Why a crosswalk is necessary. Python’s parcel_index was created as the row position in pandas’s read of the source NC1 file, after Python-specific filtering and deduplication. R’s parcel_index was created independently during the R Step 1 pipeline. The two sets diverge: R has ~29k more parcels and same numeric indices refer to different parcels.

Crosswalk key choice. (cntyfips, parno) is the most stable real-world parcel identifier across both pipelines. This uses a normalized parno (alphanumeric only, matching Step 3’s strip_alnum) for the primary crosswalk and altparno as a fallback for R parcels that didn’t match on parno.
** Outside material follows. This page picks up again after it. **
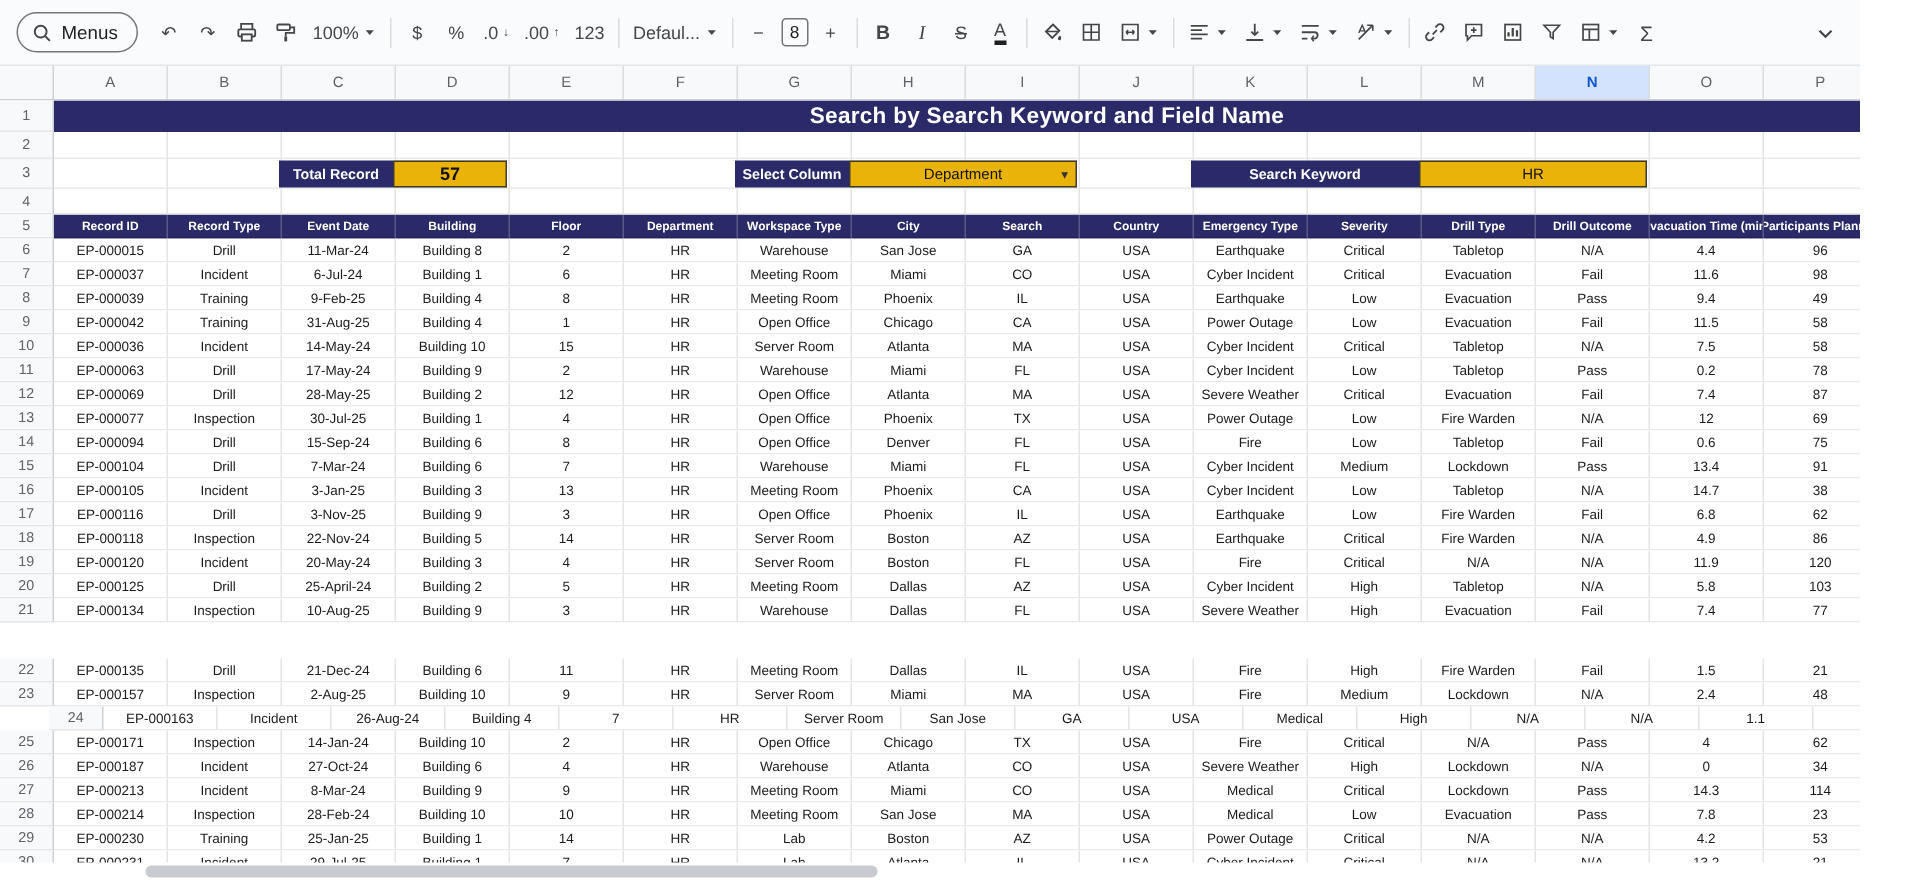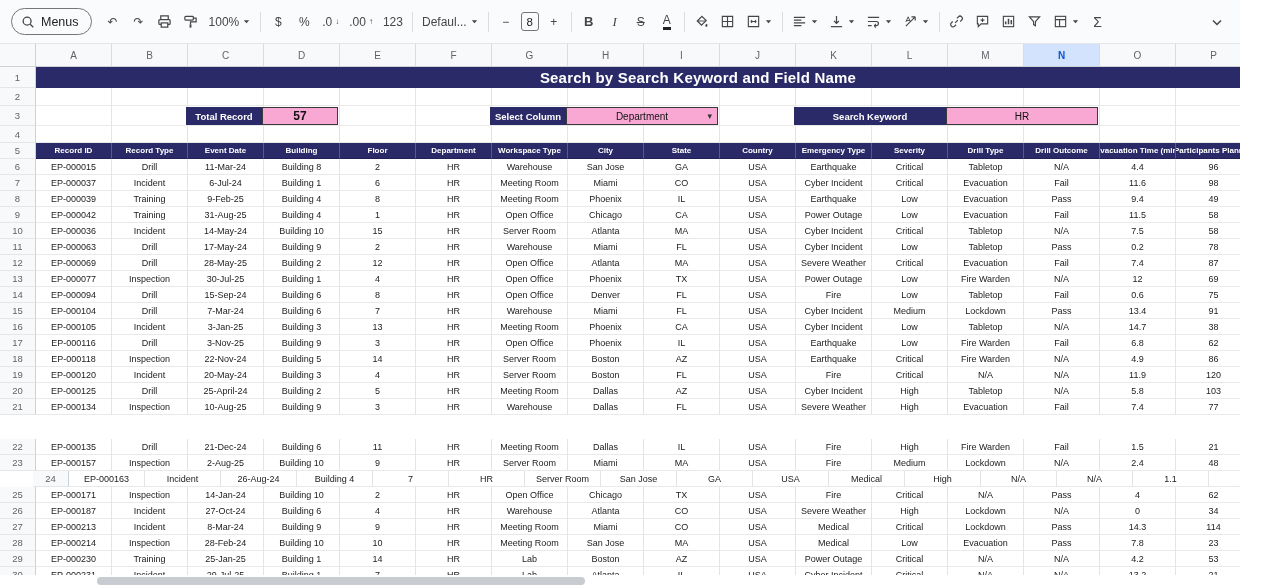"57" .ctrl.valuebox { background: #f9a8d4 -> #eab308 }
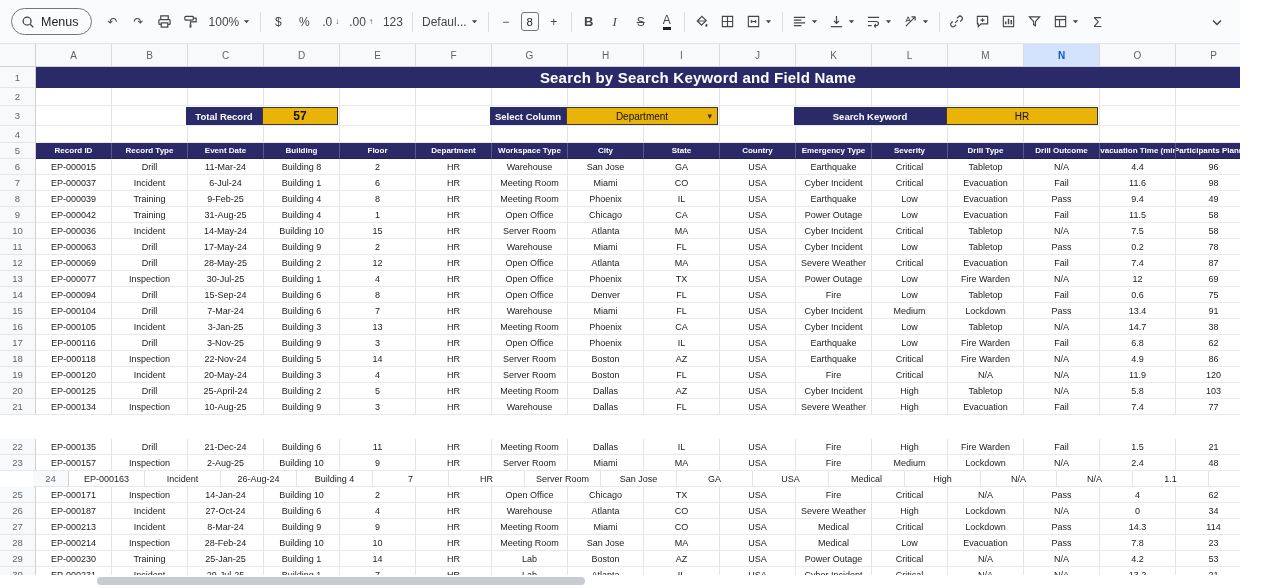"State" div.cell { text: State -> Search }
Flood and eligibility columns. The Original parcels_events.csv already contains pre-computed flooded and eligible counts (and per-event _max columns) following Python Step 12’s logic. This translates these directly to R’s parcel_index space via the crosswalk.

In [1]:
Show / hide code
library(sf)
Linking to GEOS 3.12.0, GDAL 3.11.0, PROJ 9.2.1; sf_use_s2() is TRUE
Show / hide code
library(dplyr)

Attaching package: 'dplyr'
The following objects are masked from 'package:stats':

    filter, lag
The following objects are masked from 'package:base':

    intersect, setdiff, setequal, union
Show / hide code
library(readr)
library(stringr)
library(tidyr)
library(knitr)
In [2]:
Show / hide code
out_dir            <- "/proj/mhinolab/users/rbless/data/Obstacles_Output"
parcels_path       <- file.path(out_dir, "parcels_pri.gpkg")

py_parcels_csv     <- "/proj/mhinolab/projects/obstacles2/CRC_May_2025/Raw Data Inputs/parcels_study_area.csv"
aggregated_events_path <- "/proj/mhinolab/projects/obstacles2/CRC_May_2025/Intermediary Data/parcels_events.csv"

xwalk_out_path  <- file.path(out_dir, "parcel_crosswalk_R_Py.csv")
events_out_path <- file.path(out_dir, "parcels_events_R.csv")

# Helper: alphanumeric-only normalization, matches Step 3's strip_alnum
strip_alnum <- function(x) str_replace_all(replace_na(x, ""), "[^a-zA-Z0-9]", "")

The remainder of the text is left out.